Master Polikarp's Dialog with Death (, ) is a late medieval dialog in verse, written probably in the early 15th century. Master Polikarp's Dialog with Death is now regarded as one of the most important examples of medieval poetry in the Polish language. 

Its author is unknown, but after discovering the complete, printed version from 1542, some historians speculate that Mikołaj Rej rewrote the original text for print.

One of the unique features of the work is its use of humour. The dialog mocks monks and priests, inn-keepers, fat women, dishonest physicians and unjust judges. The work is patterned after the 12th century Latin poem  Dialogus mortis cum homine, and other such Latin-language publications popular in medieval Europe.

Versions 
The original version of the dialogue has been lost; what remains is an incomplete copy from  1463-1465, belonging to Mikołaj of Mirzyniec (Mikołaj z Mirzyńca). The ending of the work was known due to its 16th century Russian translation. It has 498 lines, and presents the everyday life of members of different social classes in 15th century Poland.
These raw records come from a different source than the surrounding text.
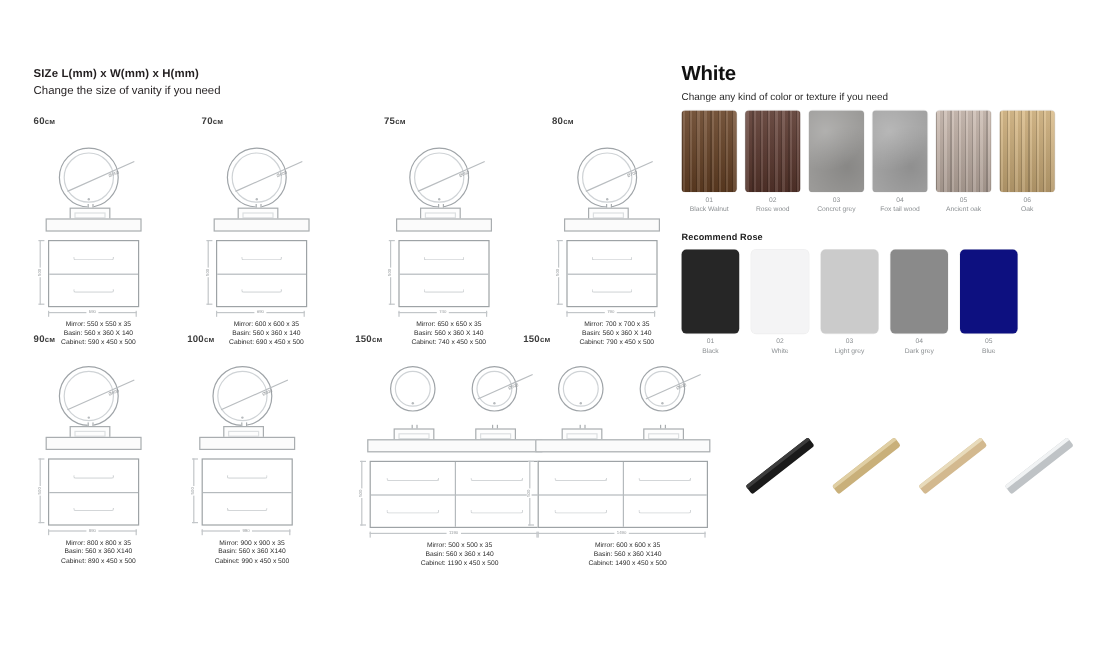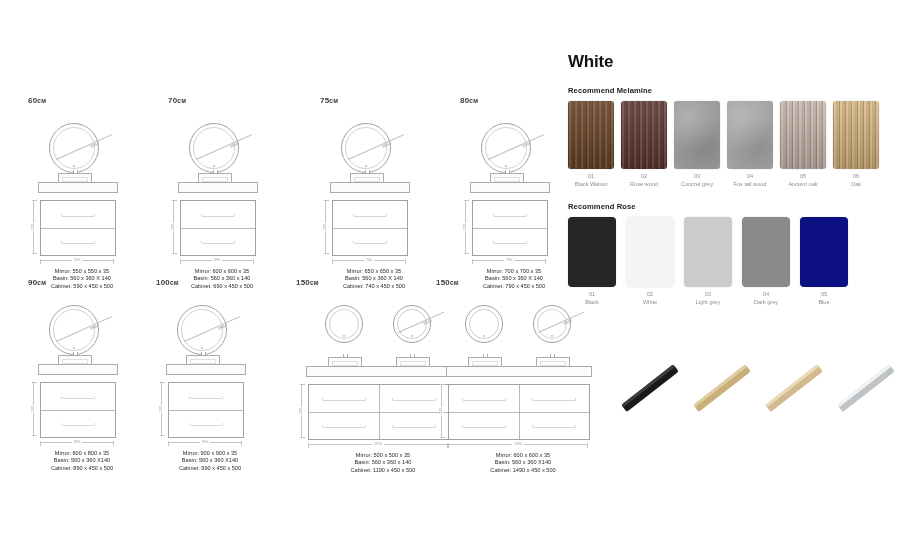"SIZe L(mm) x W(mm) x" div.size-title { html: none -> <div>SIZe L(mm) x W(mm) x H(mm)</div> }
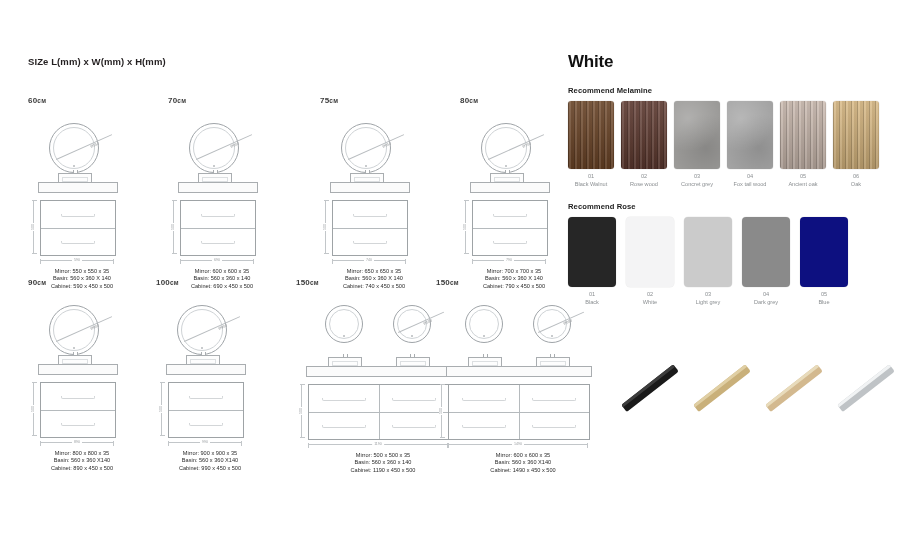"Change the size of vanity" div.size-sub { html: none -> <div>Change the size of vanity if you need</div> }
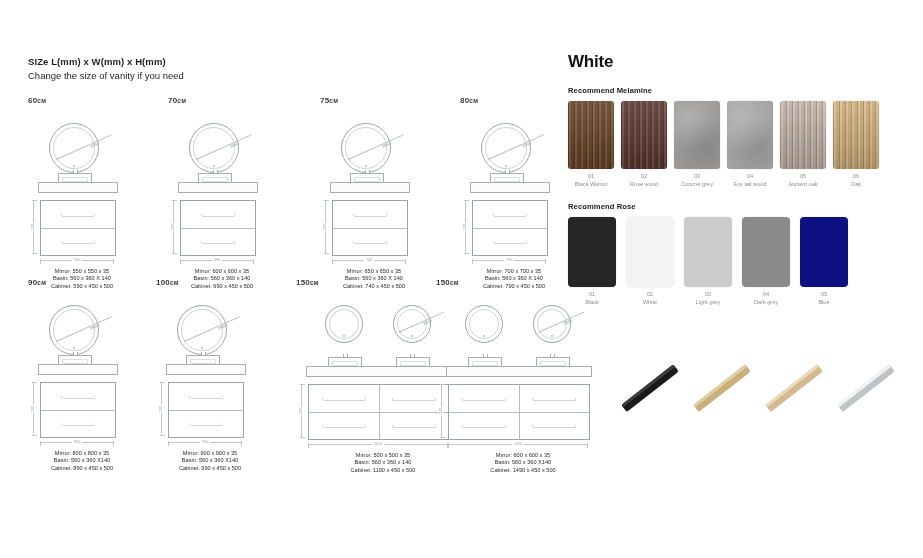"Change any kind of color" div.h-sub { html: none -> <div>Change any kind of color or texture if you need</div> }
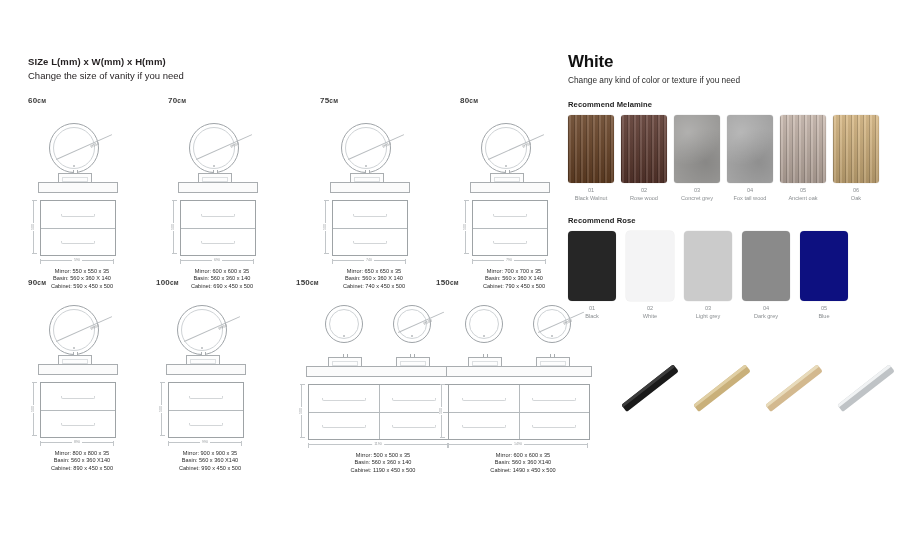"Recommend Melamine" div.h3 { html: <div>Recommend Melamine</div> -> none }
A formerly unknown printed edition of Rozmowa Mistrza Polikarpa ze Śmiercią (Master Polikarp’s Dialogue with Death) from 1542 (Cracow, Maciej Scharffenberg) has been discovered in one of the European university libraries. The discovery was made by Professor Wiesław Wydra from the Institute of Polish Philology at Adam Mickiewicz University in Poznań. In the contrast to the previously known version of the dialogue from the Płock manuscript, this text has been preserved in its entirety. 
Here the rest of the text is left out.